- Born: 26 January 1934 Bratislava, Czechoslovakia
- Died: 17 August 2025 (aged 91) Bratislava, Slovakia
- Occupations: Actor, Screenwriter
- Children: Ivo Hlaváček Michaela Hlaváčková

= Oldo Hlaváček =

Slovak actor (1934–2025)

Oldo Hlaváček (26 January 1934 – 17 August 2025) was a Slovak actor and screenwriter.

== Early life and career ==
Hlaváček began performing in the theatre, and graduated from the Academy of Performing Arts in Bratislava. During his military service, actor Ivan Krajíček came across him when looking for a scriptwriter. The two formed a cabaret duo which would perform on radio and television. From 1971, the duo hosted the entertainment show Funnier Wins.

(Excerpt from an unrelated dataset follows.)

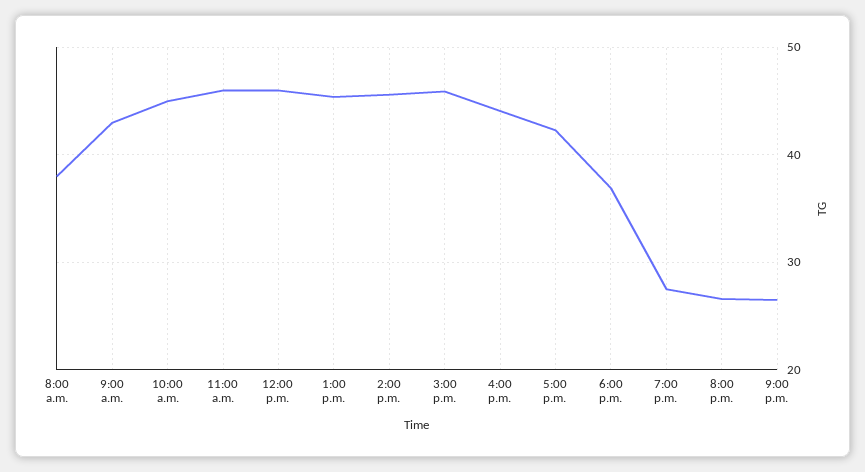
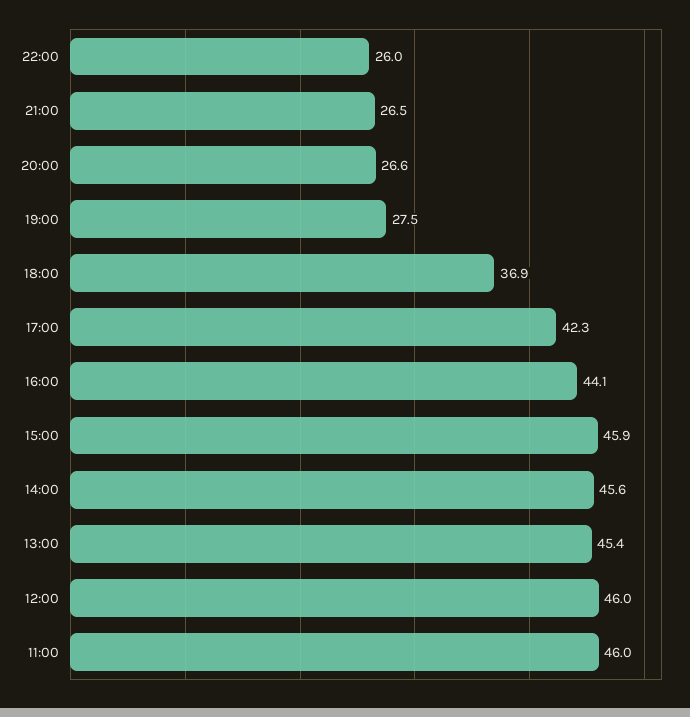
8:00 a.m.: 38 -> none
9:00 a.m.: 43 -> none
10:00 a.m.: 45 -> none
22:00: none -> 26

In 1957, he was imprisoned for one year for sedition against the republic.

In 1963 he became a member of the Drama Department of the Slovak National Theatre, where he would remain for the rest of his career.

In 2004, the President of Slovakia, Rudolf Schuster, awarded him the Cross of the President of the Slovak Republic of the Second Degree.

== Personal life and death ==
His son, Ivo Hlaváček and granddaughter Michaela Hlaváčková are both actors.

Oldo Hlaváček died on 17 August 2025, at the age of 91.